A Discrete-Time Model of the Academic Pipeline in Mathematical Sciences with Constrained Hiring in the United States
Oluwatosin Babasola, Olayemi Adeyemi, Ron Buckmire, Daozhou Gao, Maila Hallare, Olaniyi Iyiola, Deanna Needell, Chad M. Topaz, Andrés R. Vindas-Meléndez
TL;DR
This paper develops a discrete-time, four-stock (undergraduate $U_t$, graduate $G_t$, postdoctoral $P_t$, and faculty $F_t$) compartmental model to study the mathematical sciences pipeline under vacancy-limited hiring. By anchoring $U_t$ and $G_t$ to observed degree flows via observation equations and modeling $P_t$ and $F_t$ with capacity-constrained transitions, the authors demonstrate that increases in degree inflow do not yield proportional faculty growth when hiring is turnover-limited, with postdocs absorbing excess supply. Sensitivity analyses show long-run outcomes are governed mainly by faculty exit rates and hiring capacity rather than degree production alone, signaling that vacancy-limited hiring is a central driver of persistent postdoctoral congestion. The framework provides a data-anchored, mechanistic lens for evaluating policy implications around hiring capacity and turnover in the mathematical sciences and potentially other fields with extended training pipelines.
Abstract
The field of the mathematical sciences relies on a continuous academic pipeline in which individuals progress from undergraduate study through graduate training and postdoctoral program to long term faculty employment.
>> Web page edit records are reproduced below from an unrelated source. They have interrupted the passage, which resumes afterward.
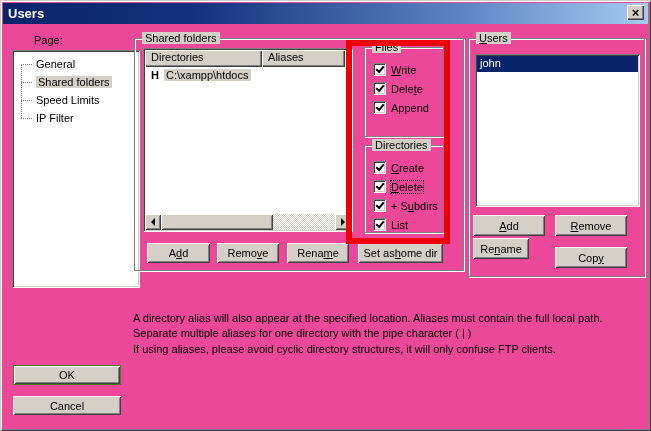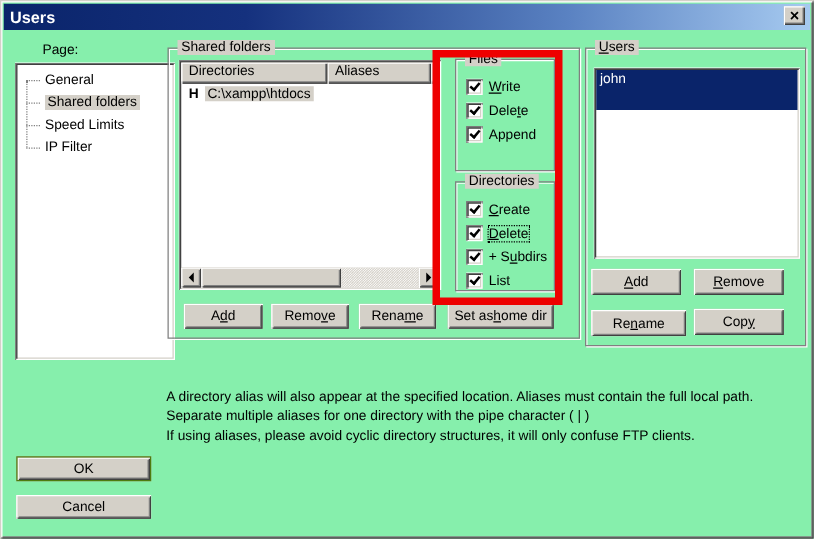--- a/index.html
+++ b/index.html
@@ -5,7 +5,7 @@
   * { margin:0; padding:0; box-sizing:border-box; }
   body { font-family:"Liberation Sans", sans-serif; background:#fff; }
   .window {
-    position:relative; width:651px; height:431px; background:#86efac;
+    position:relative; width:651px; height:431px; background:#ec4899;
     font-size:11px; color:#000; overflow:hidden;
     box-shadow: inset 1px 1px 0 #d4d0c8, inset -1px -1px 0 #404040,
                 inset 2px 2px 0 #ffffff, inset -2px -2px 0 #808080;

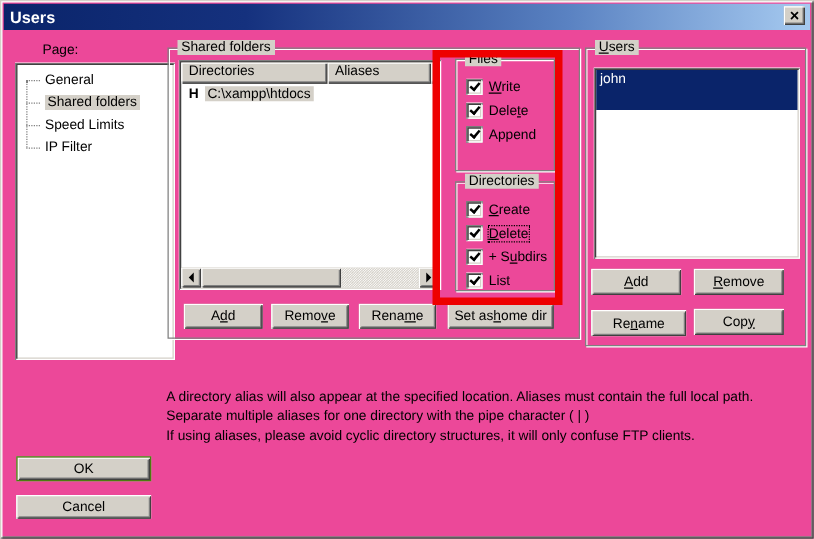--- a/index.html
+++ b/index.html
@@ -75,7 +75,7 @@
   .cblabel { white-space:nowrap; }
   .focus-label { outline:1px dotted #000; }
   
-  .sel-navy { height:32px; background:#0a246a; color:#fff; padding:1px 0 0 3px; }
+  .sel-navy { height:16px; background:#0a246a; color:#fff; padding:1px 0 0 3px; }
   .annotation { position:absolute; left:346px; top:40px; width:104px; height:204px;
     border:6px solid #ee0000; pointer-events:none; z-index:50; }
   .note { position:absolute; left:133px; width:512px; line-height:15px;margin-top:30px; }

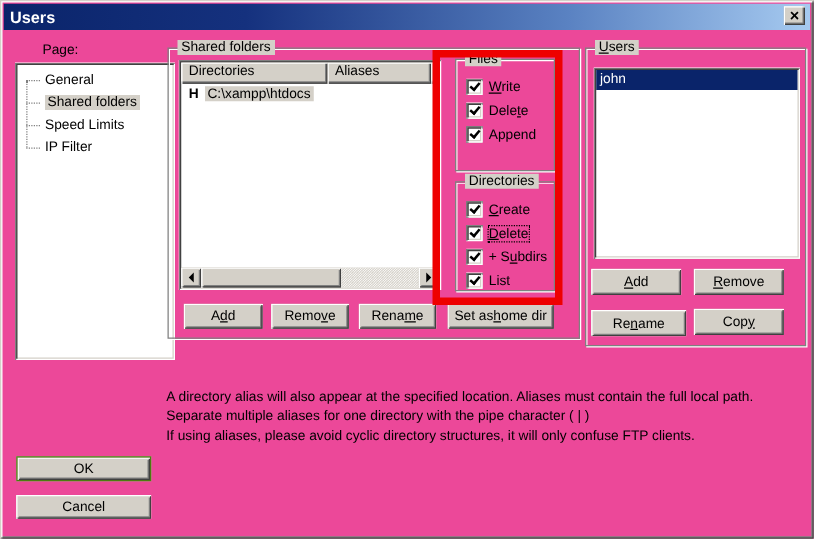--- a/index.html
+++ b/index.html
@@ -219,7 +219,7 @@
       <span class="key">R</span>
       <span>emove</span>
   </button>
-  <button class="btn" style="left:473px; top:248px; width:76px; height:21px;">
+  <button class="btn" style="left:473px; top:238px; width:56px; height:21px;">
     <span>Re</span>
       <span class="key">n</span>
       <span>ame</span>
National statistics report trends in bachelor's, master's, and doctoral degree awards, but these data alone do not explain how individuals move through the academic system or how structural constraints shape downstream career outcomes. Persistent growth in postdoctoral appointments alongside relatively stable faculty employment indicates that degree production alone is insufficient to characterize workforce dynamics. In this study, we develop a discrete time compartmental model of the academic pipeline in the field of the mathematical sciences that links observed degree flows to latent population stocks. Undergraduate and graduate populations are reconstructed directly from nationally reported degree data, allowing postdoctoral and faculty dynamics to be examined under completion, exit, and hiring processes. Advancement to faculty positions is modeled as vacancy limited, with competition for permanent positions depending on downstream population size. Numerical simulations show that increases in degree inflow do not translate into proportional faculty growth when hiring is constrained by limited turnover. Instead, excess supply accumulates primarily at the postdoctoral stage, leading to sustained congestion and elevated competition. Sensitivity analyses indicate that long run workforce outcomes are governed mainly by faculty exit rates and hiring capacity rather than by degree production alone. These results demonstrate the central role of vacancy limited hiring in shaping academic career trajectories within the field of the mathematical sciences.